Mireille Catherine Geneviève de Saint-Cyr se había vestido hacía rato con tejanos y chaleco de piel a rayas para pasar una velada en el teatro y un bistrot con Michel y otras dos parejas de amigos, y no entendía por qué no le había siquiera telefoneado para avisarle que tardaría.

Decidió llamarlo ella porque detestaba hacer esperar a sus amigos. El teléfono sonaba pero no contestaban. Seguramente Michel habría salido ya y estaría en camino, calculando incluso que hubiera subido a su coche en ese momento, calculando incluso el absurdo esnobismo de intelectual de izquierdas que le hacía preferir un dos caballos destartalado con diez o doce años de antigüedad, y teniendo en cuenta el tráfico del sábado por la noche, concluyó que a lo sumo, al cabo de media hora estaría delante del portón del chalé. Telefoneó a sus amigos para disculparse por el retraso y trató de ofrecerles una excusa creíble de la que pondría luego al tanto a Michel, pero transcurrió la media hora y otra media más sin que ocurriera nada. Volvió a llamar a sus amigos para pedirles que se fueran solos y telefoneó otra vez a casa de Michel pero sin ningún resultado. Comenzó a preocuparse. Últimamente, Michel se había vuelto un tanto extraño, pero su comportamiento de esa noche resultaba inexplicable.

Bajó al garaje y salió a toda velocidad en su coche, patinando sobre la grava del camino de entrada. Veinte minutos más tarde llegaba a la casa donde vivía Michel, en la rue des Orfèvres. El dos caballos estaba aparcado en la calle, lleno de papelotes y polvo. Levantó la vista y comprobó que en su apartamento había luz. ¿Pero si estaba en casa por qué no contestaba al teléfono? ¿Se encontraría mal, habría sufrido una agresión, lo habrían atracado?

Subió las escaleras sin hacer ruido, llegó a la puerta del apartamento de Michel y llamó. Al principio no obtuvo respuesta, al cabo de unos instantes, una voz vacilante preguntó:

—¿Quién es?

No era la voz de Michel, nunca la había oído y además tenía acento extranjero. La luz de las escaleras, regulada por un temporizador, se apagó y Mireille buscó a tientas el interruptor de la pared para volver a encenderla pero se equivocó y pulsó el timbre y la misma voz le dijo:

—Está abierto, pase.

Asustada, se dio media vuelta para marcharse, pero se encontró ante una silueta oscura e inmóvil. Lanzó un grito.

—Mireille, tranquilízate, soy yo.

—¿Michel? ¿Qué ocurre, por qué no me has avisado…? Ahí dentro hay alguien, ¿quién es?

—Es… un amigo. Ha llegado de improviso por algo muy importante.

—Pero esta noche tenías una cita conmigo, al menos habrías podido telefonearme. Te he llamado varias veces.

—Lo siento, Mireille, perdóname. —Tenía la voz ronca y apagada como si hubiera estado hablando durante largo rato—. Ha ocurrido algo imprevisto. Tuve que salir.

—¿Algo grave? ¿Una desgracia?

—No, querida. Ninguna desgracia. Pero ahora vete, por favor. Mañana te llamo y te lo explico todo.

Encendió la luz y Mireille lo miró, estaba pálido pero tenía los ojos encendidos.

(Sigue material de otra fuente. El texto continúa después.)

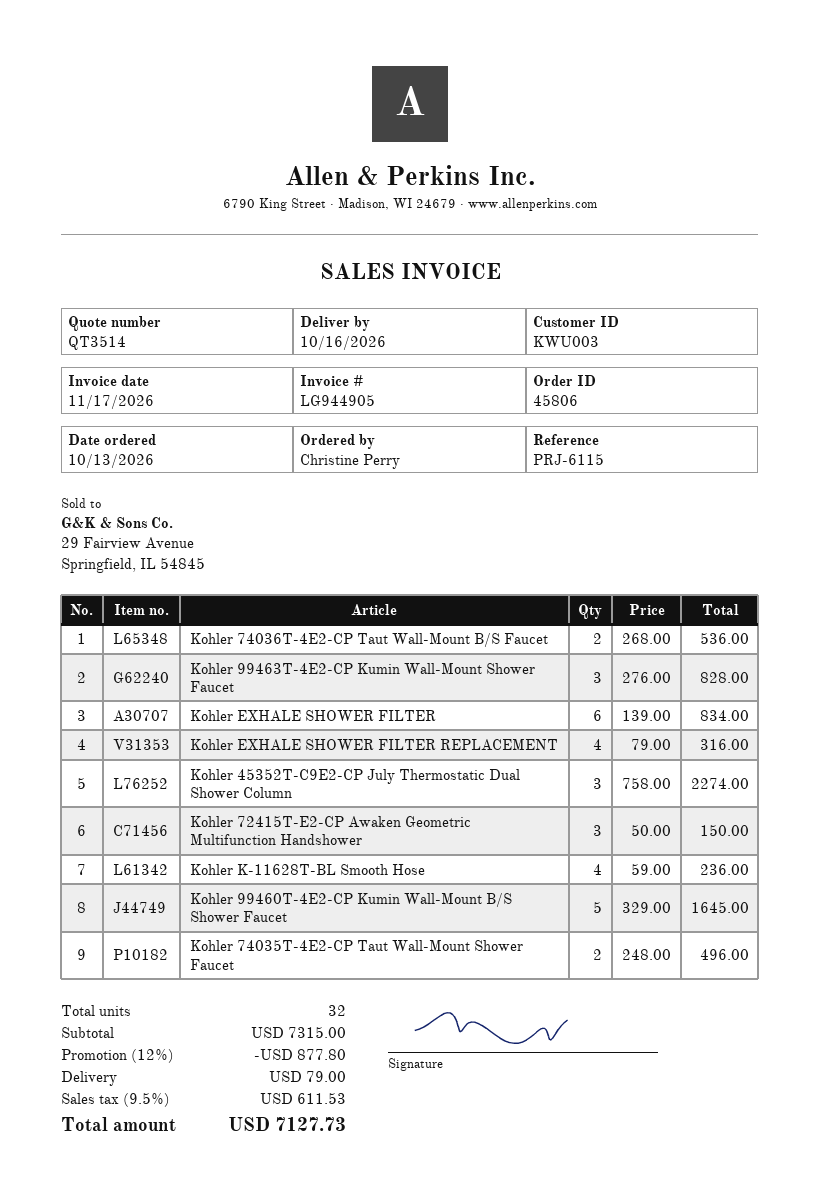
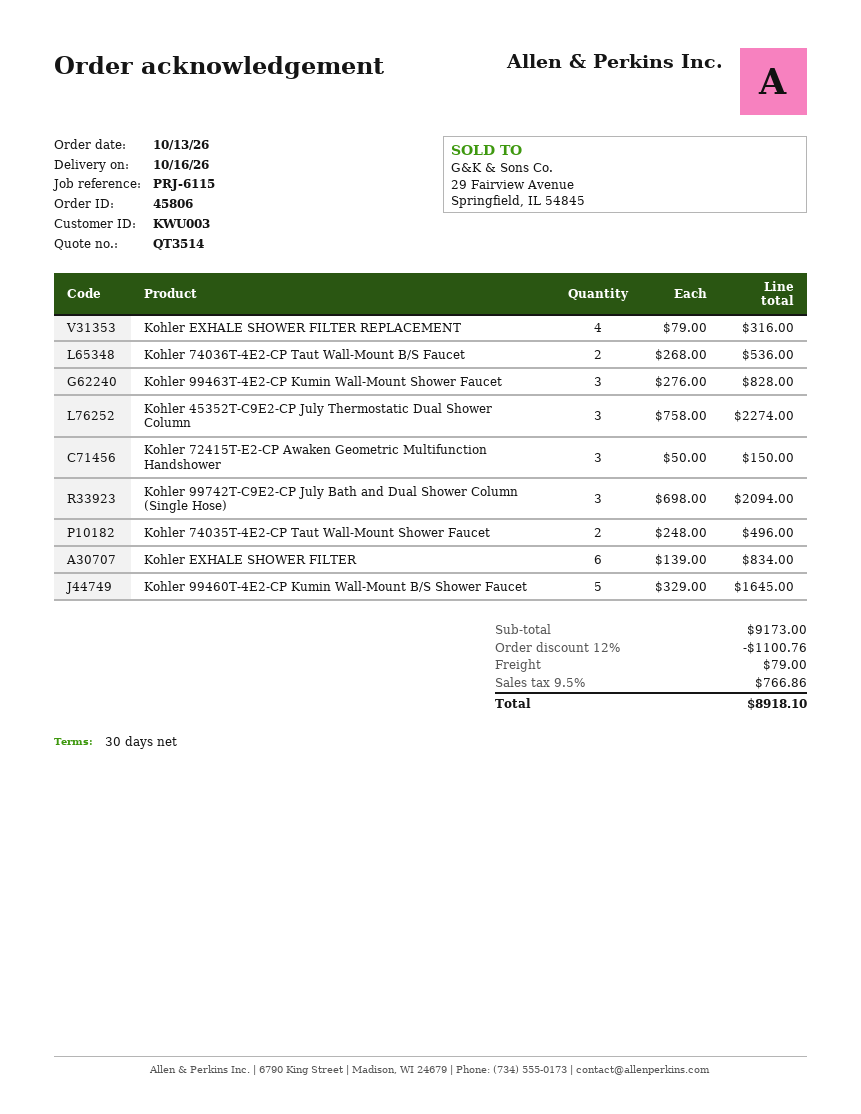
Kohler K-11628T-BL Smooth Hose: 4 x 59.00 = 236.00 -> none
Kohler 99742T-C9E2-CP July Bath and Dual Shower Column (Single Hose): none -> 3 x 698.00 = 2094.00
subtotal: 7315.00 -> 9173.00
discount: 12% = 877.80 -> 12% = 1100.76
tax: 9.5% = 611.53 -> 9.5% = 766.86
total: 7127.73 -> 8918.10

—¿Estás seguro de que te encuentras bien? ¿No quieres que me quede?

—Me encuentro bien. Ahora hazme el favor de marcharte.

La muchacha se marchó de mala gana y Michel se quedó con la mano en el interruptor de la luz escuchando cómo se alejaban sus pasos.

—¿Es tu novia? —inquirió una voz a su espalda.

—Sí. Me había olvidado de ella. Estaba preocupada.

—Lo lamento. Te he echado a perder la velada.

—No importa, Norman, de todos modos, no creo que tuviera ganas de salir. Anda, vamos a preparar un poco de café.

Michel puso la cafetera al fuego y sacó dos tazas.

—¿Por qué has venido a verme? —inquirió sin volverse.

—Somos amigos, ¿no?

—Sí, claro.

—En tu trabajo eres uno de los mejores.

—Los hay mejores.

—Es posible. Pero como ves, lo que me ha ocurrido en pocos días es demasiado para un solo hombre, mi padre muerto en circunstancias absurdas, y la vasija de Tiresias que aparece de repente, al cabo de diez años, en un pueblecito del Peloponeso. Todo nos devuelve a esos días que tratamos de olvidar.

—¿Pero por qué yo… por qué?

—A mi padre lo mató una flecha que le traspasó el corazón, un arco Pearson con tres estabilizadores, un arma letal… y luego, después de morir lo ataron y lo amordazaron. Según las informaciones confidenciales que logré recoger, le encontraron un mensaje, un párrafo de un texto antiguo, dicen, que de momento nadie ha logrado interpretar. No lo sé, se diría que se trata de una macabra señal… Me recuerda el día en que dejé Atenas para volver a Londres, mi padre me dijo que según él, Claudio y Heleni habían sido asesinados por la policía pero que no podía hacer nada, las razones de Estado le impedían hablar. ¿Entiendes, Michel? Son muchos los indicios que nos remontan a esos días y sólo tú puedes ayudarme porque conoces… conoces…

—Ya, digamos que conozco las intrigas entre bastidores.

—Así es. Sería incapaz de imaginarme embarcándome en esto con otra persona. Además, creo que si lo hubiera intentado solo, sin decirte nada y lo hubiera logrado… pues… creo que me habrías maldecido por no hacerte partícipe.

—Tal vez tendría que maldecirte por haber venido a verme.

Norman apartó la mirada y repuso:

—No has podido olvidar…

—¿Por qué tú sí has podido?

—Éramos muy jóvenes, Michel… hicimos cuanto pudimos.

—Tal vez tú sí. —Le tembló la voz—. Yo… yo… —no pudo continuar.

—Tuviste menos suerte… te ocurrió a ti, Michel…

—Son ellos los que tuvieron menos suerte. Están muertos.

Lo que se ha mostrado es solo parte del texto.